Canadian Awareness Network
Aug 13, 2014

Matrix: Who is Edward Snowden?

By Jon Rappoport

July 8, 2013

www.nomorefakenews.com

This article is a compilation of a number of pieces I’ve written about Ed Snowden and the NSA. It doesn’t replace them, but it hits the high points…

Let’s begin here: If you absolutely must have a hero, watch Superman movies.

If your need for a hero is so great, so cloying, so heavy, so juicy that it swamps your curiosity, don’t read this.

If you can’t separate Snowden’s minor revelations from the question of who he is, if you can’t entertain the notion that covert ops and intelligence-agency games are reeking with cover stories, false trails, and limited hangouts, you need more fun in your life.

NSA? CIA? These guys live for high-level bullshit. They get down on their knees and worship it. They fall into a suicidal funk if they aren’t lying on at least three or four levels at once.

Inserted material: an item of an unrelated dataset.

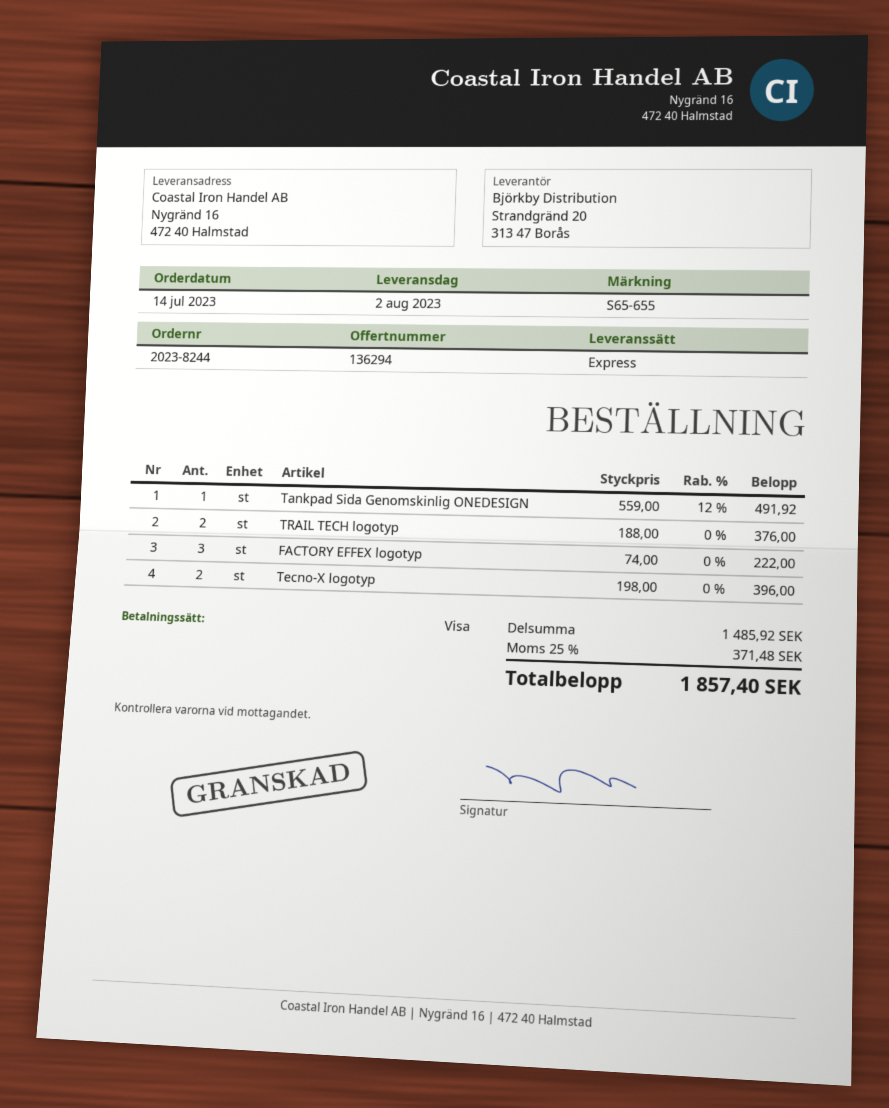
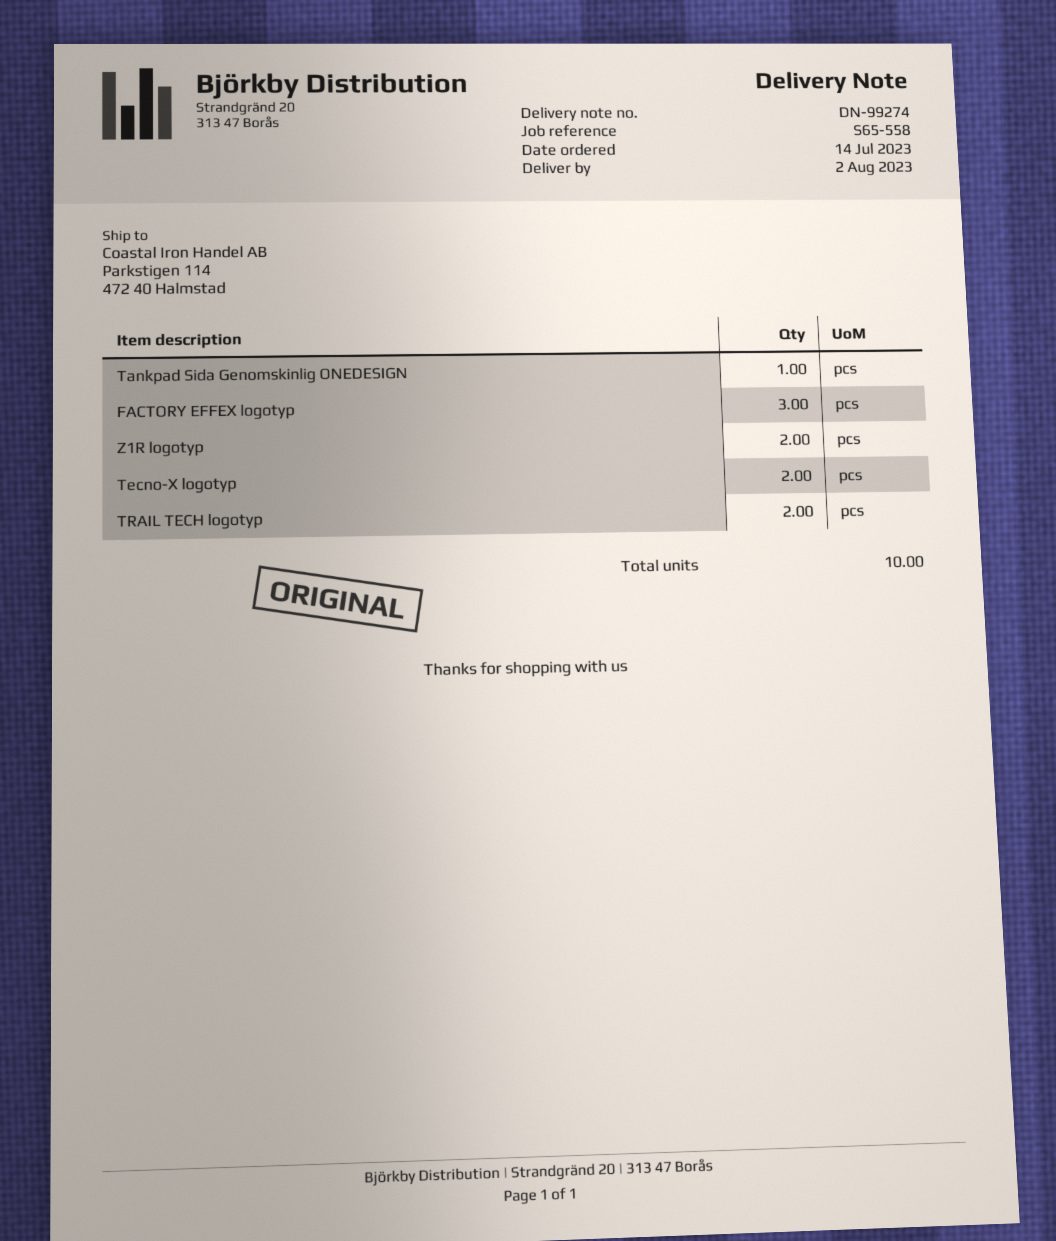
reference: S65-655 -> S65-558
ship to: Nygränd 16, 472 40 Halmstad -> Parkstigen 114, 472 40 Halmstad
Z1R logotyp: none -> 2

Okay. Let’s look at Snowden’s brief history as reported by The Guardian. Are there any holes?

Is the Pope Catholic?

In 2003, at age 19, without a high school diploma, Snowden enlists in the Army. He begins a training program to join the Special Forces. At what point after enlistment can a new soldier start this elite training program?

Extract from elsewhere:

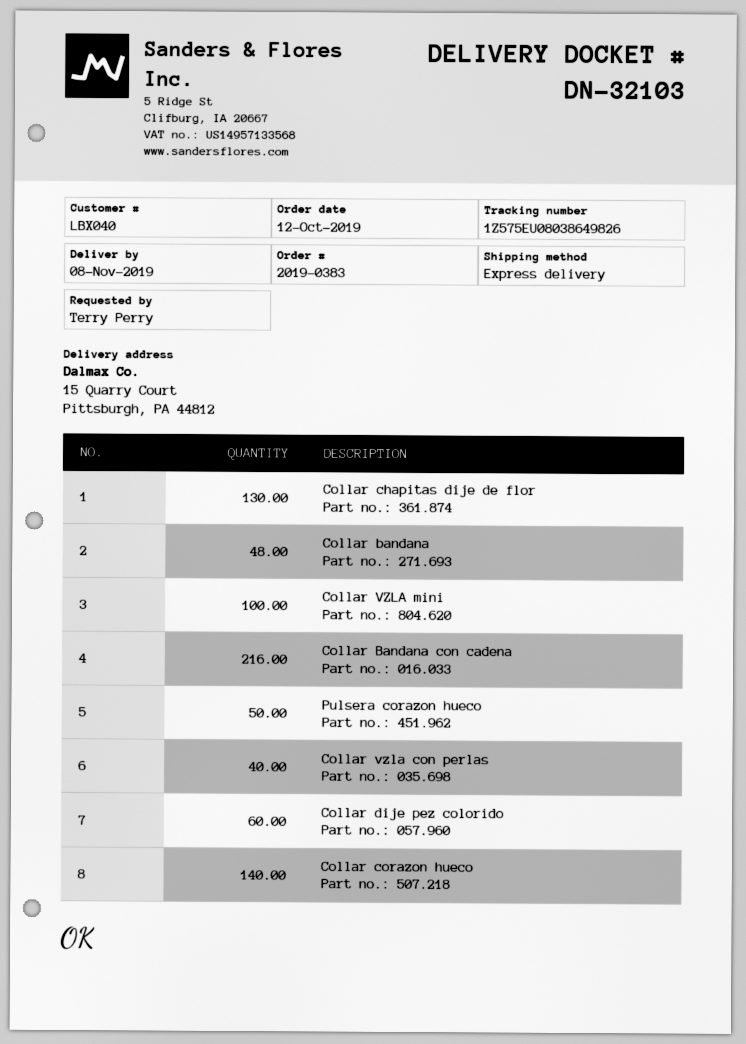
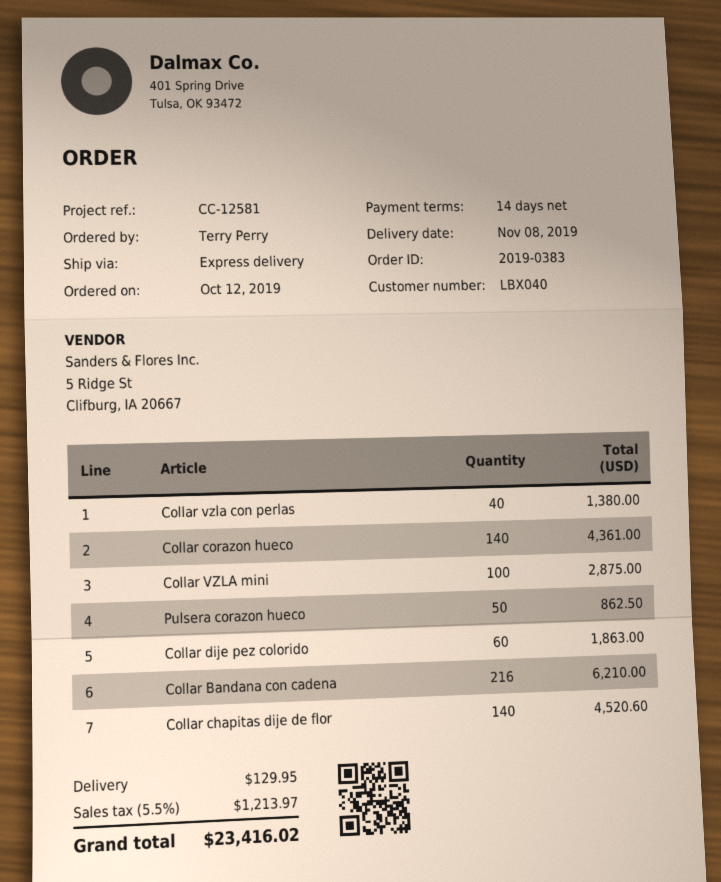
Collar chapitas dije de flor: 130 -> 140
Collar bandana: 48 -> none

Snowden breaks both legs in an exercise. He’s discharged from the Army. Is that automatic? How about healing and then resuming service?

If he was accepted in the Special Forces training program because he had special computer skills, then why discharge him simply because he broke both legs?

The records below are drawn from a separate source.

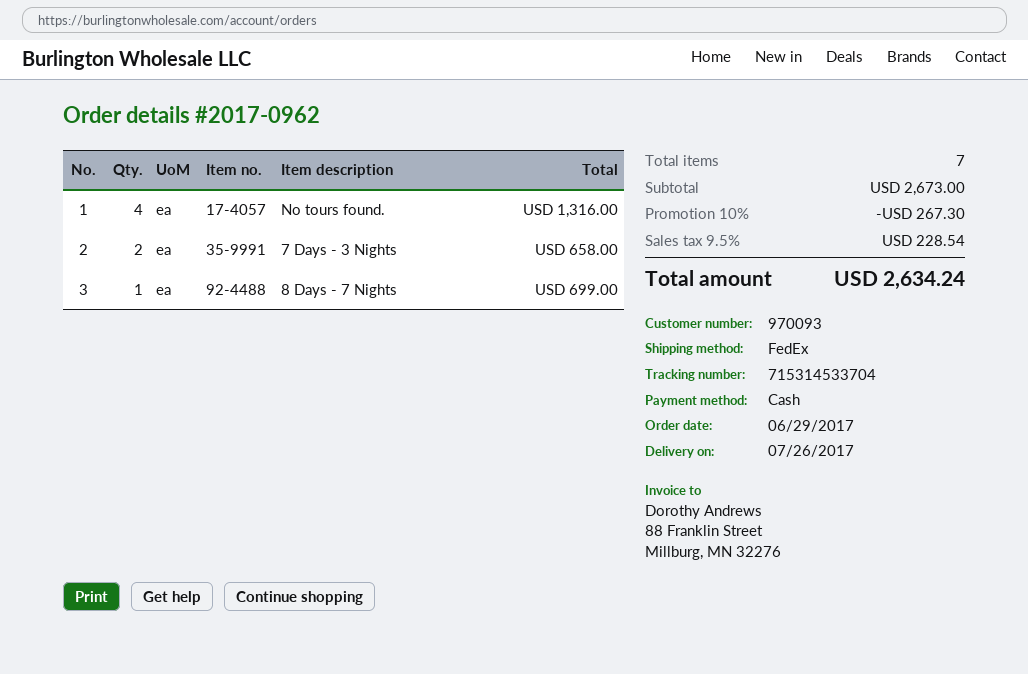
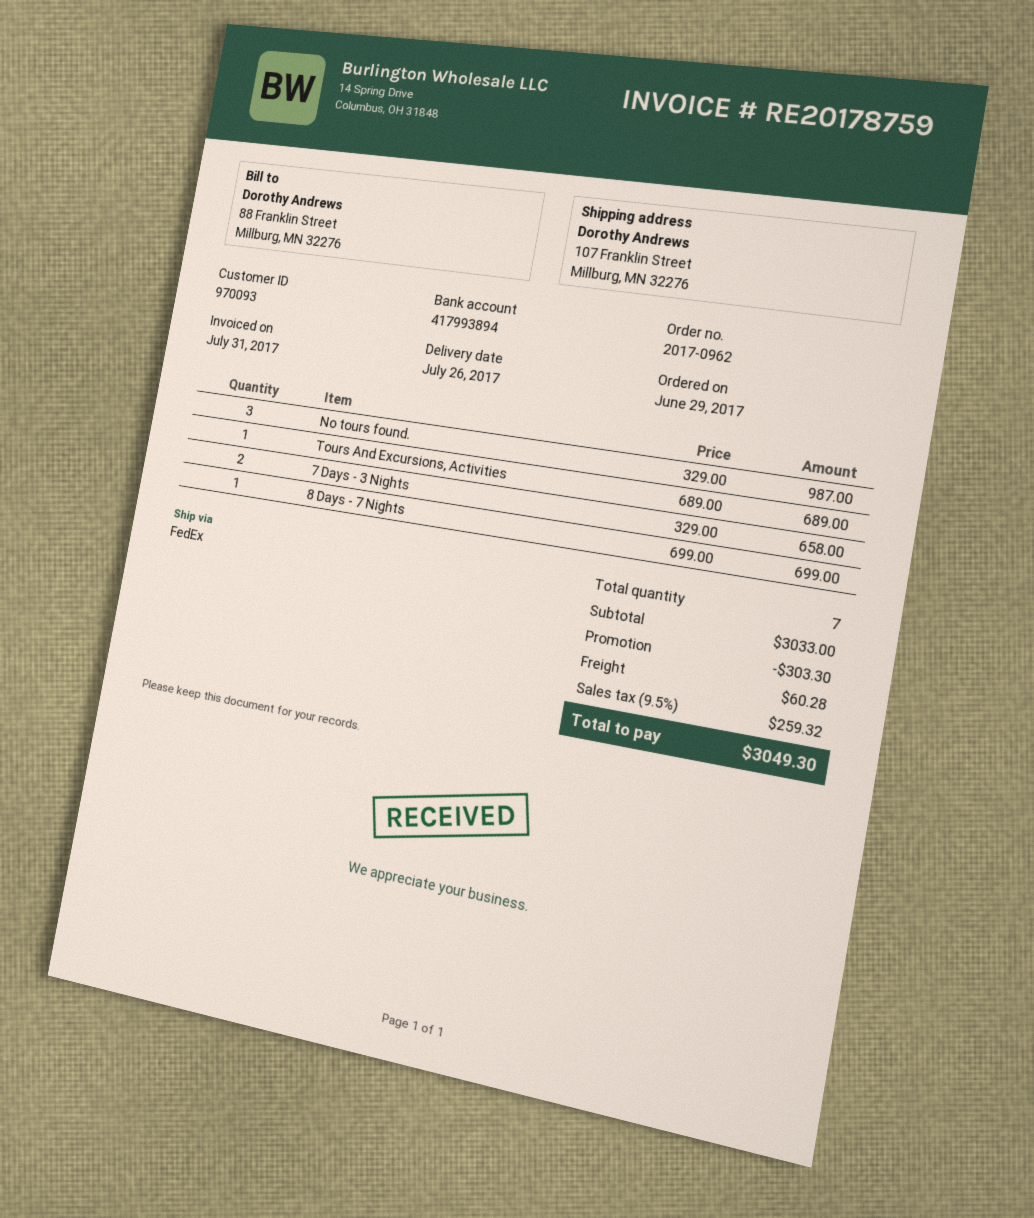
No tours found.: 4 for 1316.00 -> 3 for 987.00
Tours And Excursions, Activities: none -> 1 for 689.00
subtotal: 2673.00 -> 3033.00
discount: 267.30 -> 303.30
shipping: none -> 60.28
tax: 9.5% = 228.54 -> 9.5% = 259.32
total: 2634.24 -> 3049.30

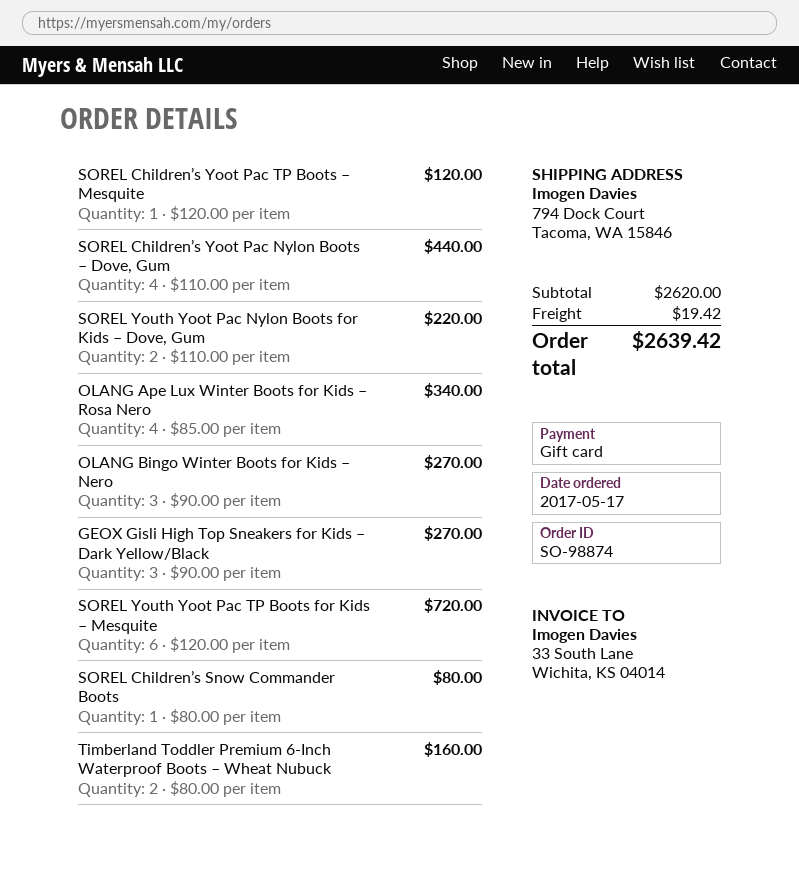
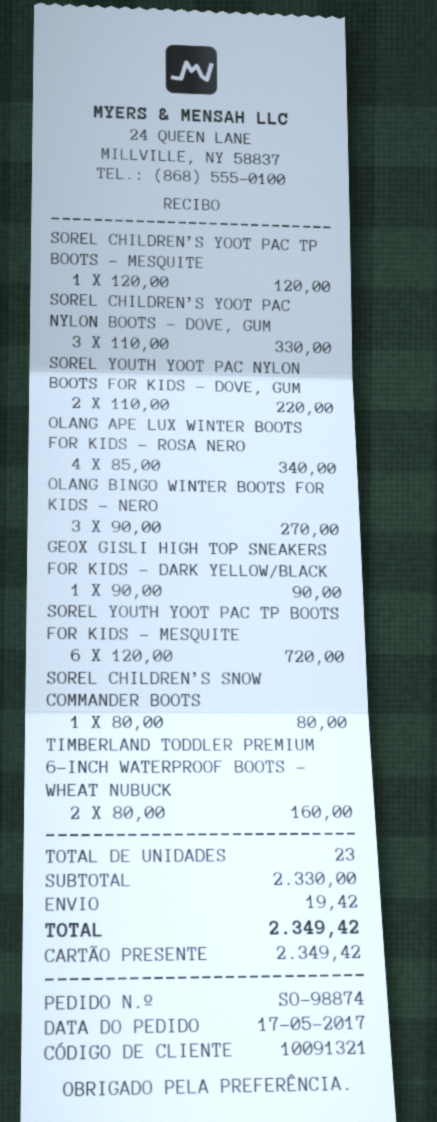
SOREL Children’s Yoot Pac Nylon Boots – Dove, Gum: 4 x 110.00 = 440.00 -> 3 x 110.00 = 330.00
GEOX Gisli High Top Sneakers for Kids – Dark Yellow/Black: 3 x 90.00 = 270.00 -> 1 x 90.00 = 90.00
subtotal: 2620.00 -> 2330.00
total: 2639.42 -> 2349.42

“Sorry, Ed, but with two broken legs we just don’t think you can hack into terrorist data anymore. You were good, but not now. Try Walmart. They always have openings.”

Circa 2003, Snowden gets a job as a security guard for an NSA facility at the University of Maryland. He specifically wanted to work for NSA? It was just a generic job opening he found out about?

Snowden shifts jobs. Boom. He’s now in the CIA, in IT. He has no high school diploma. He’s a young computer genius.

In 2007, Snowden is sent to Geneva. He’s only 23 years old. The CIA gives him diplomatic cover there. He’s put in charge of maintaining computer-network security. Major job. Obviously, he has access to a wide range of classified documents. Sound a little odd? He’s just a kid. Maybe he has his GED. Otherwise, he still doesn’t have a high school diploma.

Snowden says that during this period, in Geneva, one of the incidents that really sours him on the CIA is the “turning of a Swiss banker.” One night, CIA guys get a banker drunk, encourage him to drive home, the banker gets busted, the CIA guys help him out, then with that bond formed, they eventually get the banker to reveal deep secrets to the Agency.

This sours Snowden? He’s that naïve? He doesn’t know by now that the CIA does this sort of thing all the time? He’s shocked? He “didn’t sign up for this?” Come on.

In 2009, Snowden leaves the CIA. Why? Presumably because he’s disillusioned. It should noted here that Snowden claimed he could do very heavy damage to the entire US intelligence community in 2008, but decided to wait because he thought Obama, just coming into the presidency, might keep his “transparency” promise.

After two years with the CIA in Geneva, Snowden really had the capability to take down the whole US inter-agency intelligence network, or a major chunk of it?

If you buy that without further inquiry, I have condos for sale on the dark side of the moon.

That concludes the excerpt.